The most common trigger for throttling in SharePoint Online is client-side object model (CSOM) code that performs too many actions at too high a frequency. With CSOM, many actions can be performed with a single request, which can exceed usage limits and cause per-user throttling.

Regardless of the activity which might result in throttling, when a user exceeds usage limits,

SharePoint Online throttles any further requests from that user account, usually for a short period of time.

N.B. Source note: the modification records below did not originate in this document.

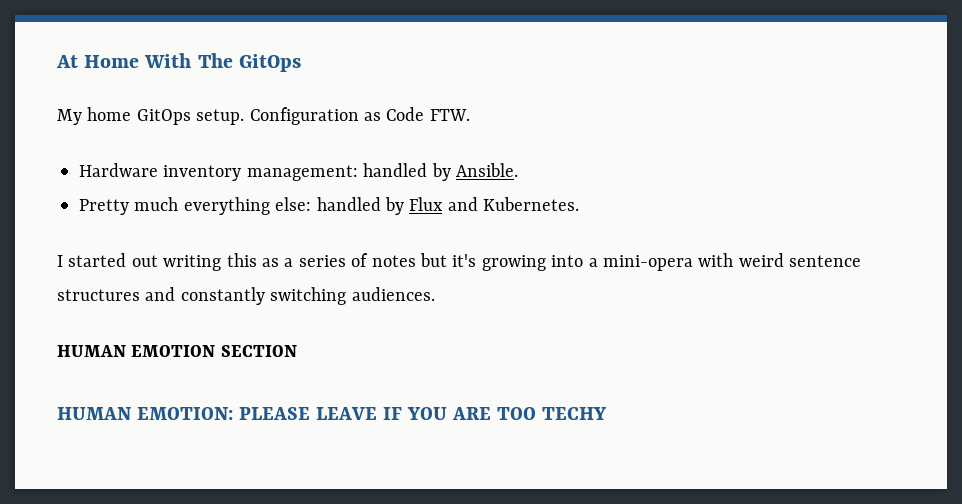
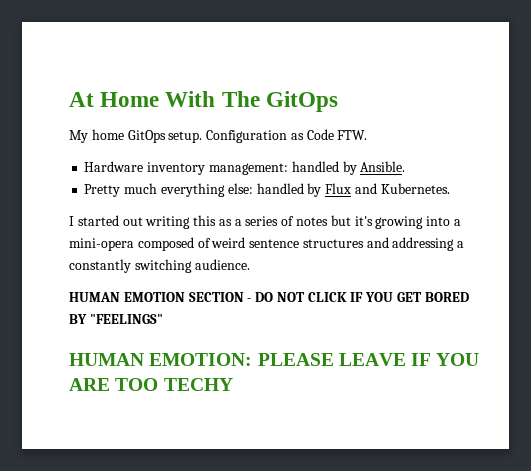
[698,253,734,267] with -> [137,237,211,251] composed of
(176, 294) none -> [392,237,465,251] addressing a
[351,287,435,301] audiences. -> [194,259,250,270] audience.
(297, 351) none -> [247,292,469,302] [69,314,163,324] - DO NOT CLICK IF YOU GET BORED BY "FEELINGS"

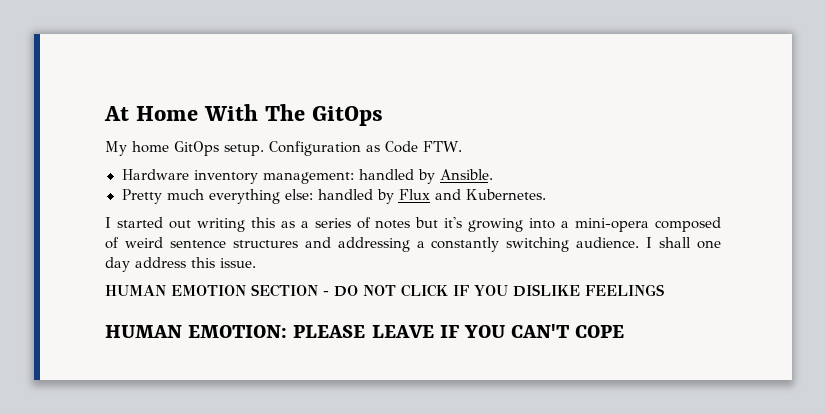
(250, 264) none -> [646,237,721,249] [105,257,256,272] I shall one day address this issue.
[397,292,469,302] [69,314,163,324] GET BORED BY "FEELINGS" -> [513,284,664,297] DISLIKE FEELINGS
[69,378,233,391] ARE TOO TECHY -> [511,324,625,338] CAN'T COPE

While a user throttle is in effect, all actions by that user are throttled until the throttle expires, according to the following criteria:

  • For requests performed by the user directly in a browser, SharePoint Online redirects to a throttling information page, and the requests fail.
  • For all other requests, including CSOM calls, SharePoint Online returns HTTP status code 429 ("too many requests"), and the requests fail.

If the offending process continues to exceed usage limits, SharePoint Online may completely block the process and return HTTP status code 503 ("service unavailable").

Vulnerability and Penetration Testing

Microsoft uses many security technologies and practices to protect its cloud infrastructure and onpremises networks against modern, sophisticated threats, including using antimalware components and services for cloud services, virtual machines (VMs), and other systems; Advanced Threat Analytics, which monitors normal usage patterns for networks, systems, and users, and employs machine learning to flag any behavior that is out of the ordinary, and regular penetration testing.

In addition to performing our own penetration tests and offering to our customers a Microsoft Cloud Unified Penetration Testing program, we also engage with third-party security professionals who perform regular vulnerability assessments of and penetration testing against our cloud services. We make the reports from these third-party vulnerability assessments available for download from the Service Trust Preview and the Service Assurance portals.

Summary

The Microsoft Cloud was intentionally built to support a very high volume of activity and to mitigate and protect against application-level DoS attacks through the implementation of throttling, a scaledout architecture, regional isolation, and high-performance components. To protect the Microsoft Cloud against network-level DoS attacks, we use specialized hardware and application-level DoS protection mechanisms built into our cloud services, as well as network and transport layer DoS protections through an internal Azure-based DoS protection solution.

Ultimately, we realize that we will always be under attack, and that we will never be able to block all attacks. We accept that DoS attacks are part of being in business with online services, and we continue to invest in research and in detection and mitigation strategies. Given our unique characteristics, we also use additional strategies beyond the typical detection and mitigation strategies used in many large enterprises, and instead we employ a strategy that is based on absorption before detection and mitigation. We use defense-in-depth security principles to protect its cloud services and networks. The cornerstone of our strategy implementation is leveraging of our global presence that allows the service to be distributed. Having such a large presence enables us to deflect attacks across a vast surface area.